Хитер оказался автор «Тарантаса»! Полно в «Тарантасе», как у коробейника-краснобая, всякого товара: есть обличительная приманка, есть славянофильская премудрость, есть и утешительный бальзам для каждого помещика. Как не обрадоваться, читая, что зиждется господская власть на прирожденной любви ревизских душ! Спасибо, утешил граф!
А граф Соллогуб нет-нет – опять на Гоголя оглянется. Когда заснул, утонув в дорожных перинах, молодой дворянин Иван Васильевич, тогда даже тарантас, похожий на ноев ковчег, вдруг превратился в его сновидении в летящую птицу.
Но есть в русской словесности другая птица-тройка. Снарядил ее в дальний путь Николай Гоголь, сумевший заглянуть в будущее сквозь непроглядный мрак.
Эх, тройка! Птица-тройка! И вот она уже понеслась, понеслась, понеслась…
Глава восьмая
В Париже, куда бежал Гоголь из Франкфурта, его ждали Луиза Карловна и Анна Михайловна Виельгорские. Но вместо сладостно-душевных с ними бесед ему привелось видеть их только в редкие минуты. Графини предались светской жизни. Даже Анна Михайловна, торопливо приветствовав Гоголя, устремлялась в театры и на балы.
Николай Васильевич проводил одинокие часы в шумном городе, которого никогда не любил. Освежение сил, полученное в дороге, улетучивалось. Он боялся выйти на улицу, содрогаясь от мысли, что его поглотит бесконечный людской поток.
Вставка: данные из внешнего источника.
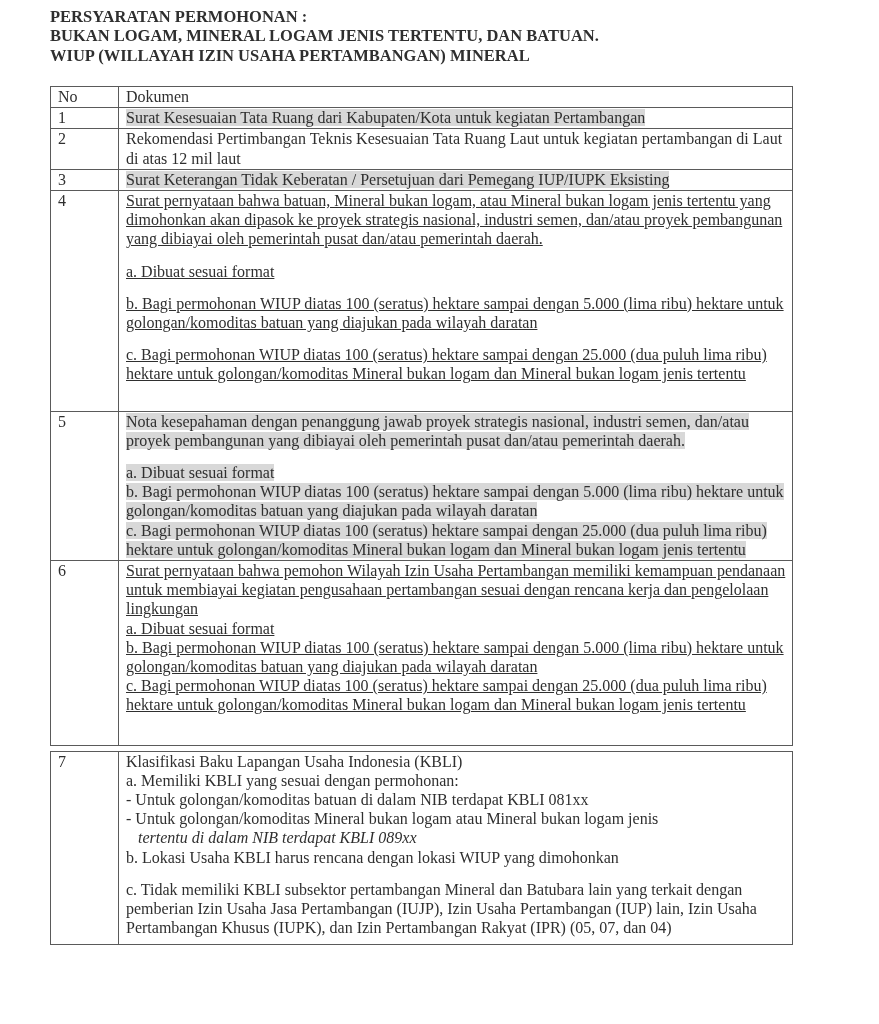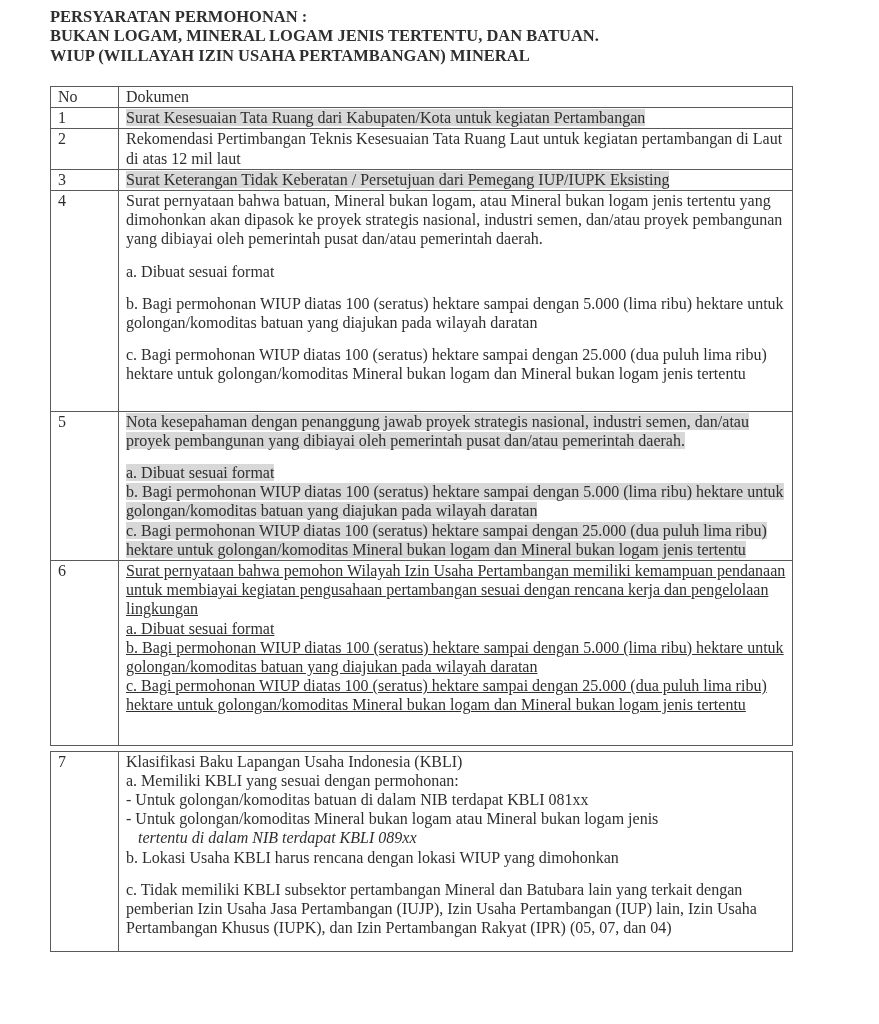--- a/index.html
+++ b/index.html
@@ -84,7 +84,7 @@
         </tr>
         <tr>
           <td class="no-col">4</td>
-          <td style="padding-bottom: 27px;">
+          <td style="padding-bottom: 27px; text-decoration: underline;">
             <p class="para"><span>Surat pernyataan bahwa batuan, Mineral bukan logam, atau Mineral bukan logam jenis tertentu yang dimohonkan akan dipasok ke proyek strategis nasional, industri semen, dan/atau proyek pembangunan yang dibiayai oleh pemerintah pusat dan/atau pemerintah daerah.</span></p>
             <p class="para gap"><span>a. Dibuat sesuai format</span></p>
             <p class="para gap"><span>b. Bagi permohonan WIUP diatas 100 (seratus) hektare sampai dengan 5.000 (lima ribu) hektare untuk golongan/komoditas batuan yang diajukan pada wilayah daratan</span></p>

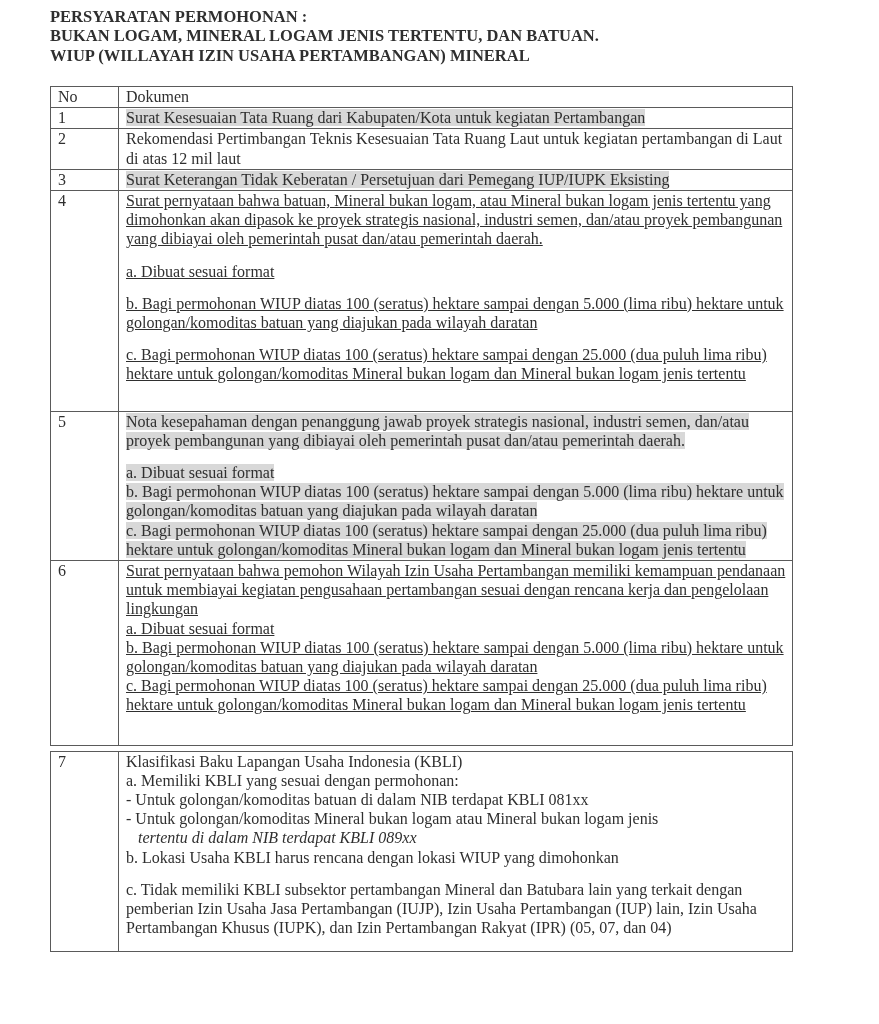--- a/index.html
+++ b/index.html
@@ -116,7 +116,7 @@
     <tbody id="t2-body">
         <tr>
           <td class="no-col">7</td>
-          <td style="padding-bottom: 14px;">
+          <td style="padding-bottom: 7px;">
             <p class="para"><span>Klasifikasi Baku Lapangan Usaha Indonesia (KBLI)</span></p>
             <p class="para"><span>a. Memiliki KBLI yang sesuai dengan permohonan:</span></p>
             <p class="para"><span>- Untuk golongan/komoditas batuan di dalam NIB terdapat KBLI 081xx</span></p>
Гоголь жил у графа Александра Петровича Толстого. Черной тенью будет стоять он рядом с автором «Мертвых душ». Как великий знаток, раскрывал он Гоголю чудотворную силу молитв и заклятий, которыми отбивались от дьявола святые отцы-пустынники. Против каждого бесовского чина было свое заклятие.
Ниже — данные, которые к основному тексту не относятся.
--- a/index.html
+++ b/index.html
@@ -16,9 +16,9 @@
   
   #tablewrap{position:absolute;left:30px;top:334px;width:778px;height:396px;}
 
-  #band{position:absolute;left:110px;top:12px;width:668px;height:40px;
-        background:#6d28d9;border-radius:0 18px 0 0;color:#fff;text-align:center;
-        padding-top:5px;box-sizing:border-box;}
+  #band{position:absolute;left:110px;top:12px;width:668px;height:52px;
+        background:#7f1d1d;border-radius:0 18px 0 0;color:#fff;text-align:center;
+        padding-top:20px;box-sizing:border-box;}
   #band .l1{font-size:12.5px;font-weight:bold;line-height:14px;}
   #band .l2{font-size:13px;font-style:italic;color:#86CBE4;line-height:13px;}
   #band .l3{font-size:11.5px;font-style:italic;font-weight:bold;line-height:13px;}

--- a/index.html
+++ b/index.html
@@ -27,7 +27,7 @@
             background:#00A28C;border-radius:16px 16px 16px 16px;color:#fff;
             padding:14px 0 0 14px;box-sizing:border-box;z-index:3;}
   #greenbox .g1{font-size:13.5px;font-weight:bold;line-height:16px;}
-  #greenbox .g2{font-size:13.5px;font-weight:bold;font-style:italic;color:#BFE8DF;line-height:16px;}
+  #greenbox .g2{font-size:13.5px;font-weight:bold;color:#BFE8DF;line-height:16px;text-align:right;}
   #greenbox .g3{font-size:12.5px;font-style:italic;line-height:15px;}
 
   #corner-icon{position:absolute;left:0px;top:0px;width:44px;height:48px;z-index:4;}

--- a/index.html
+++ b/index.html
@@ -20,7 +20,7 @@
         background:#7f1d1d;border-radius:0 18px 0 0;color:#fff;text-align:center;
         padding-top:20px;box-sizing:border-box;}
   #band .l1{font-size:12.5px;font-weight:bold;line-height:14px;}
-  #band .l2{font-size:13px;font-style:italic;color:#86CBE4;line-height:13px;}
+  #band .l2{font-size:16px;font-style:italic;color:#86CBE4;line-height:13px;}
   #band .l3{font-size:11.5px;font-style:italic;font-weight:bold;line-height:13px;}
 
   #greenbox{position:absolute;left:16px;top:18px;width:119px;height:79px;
– «Егда приблизитесь вы, беси мнозие…» – нараспев читал граф Толстой.
А разве не испробовал Гоголь всякие молитвы?
– Наложите на себя вериги! Вериги! – шептал, закрыв глаза, граф-фанатик. – Истязуя тело, спасете душу!
На лице Гоголя отражались смятение и боль. Разум сопротивлялся средству спасения, изобретенному изуверами.
Трудно представить, что эти разговоры происходили не в средневековом монастыре, а в центре Парижа, в фешенебельной гостинице, в которой жил русский сановник.
Впрочем, Гоголь вовсе не видел Парижа. Когда он выходил на улицу, путь его был один: в православную церковь. Здесь он свел знакомство со священником. Из богослужебных книг сделал новую выписку. Оказывается, он до сих пор не знал чудотворной силы ладана.
Николай Васильевич пробыл в Париже немногим больше месяца. Так и не удалось ему согреть душу в беседах с графинями Виельгорскими. На прощание он послал короткую записку: «Моя добрейшая, любезнейшая и прекрасная Анна Михайловна!» А в конце написал: «Обнимаю Вас еще раз – – и тут же объяснил: – то есть Вас и маменьку». Такое объяснение исключало возможность интимного истолкования его чувств к дочери графа Виельгорского.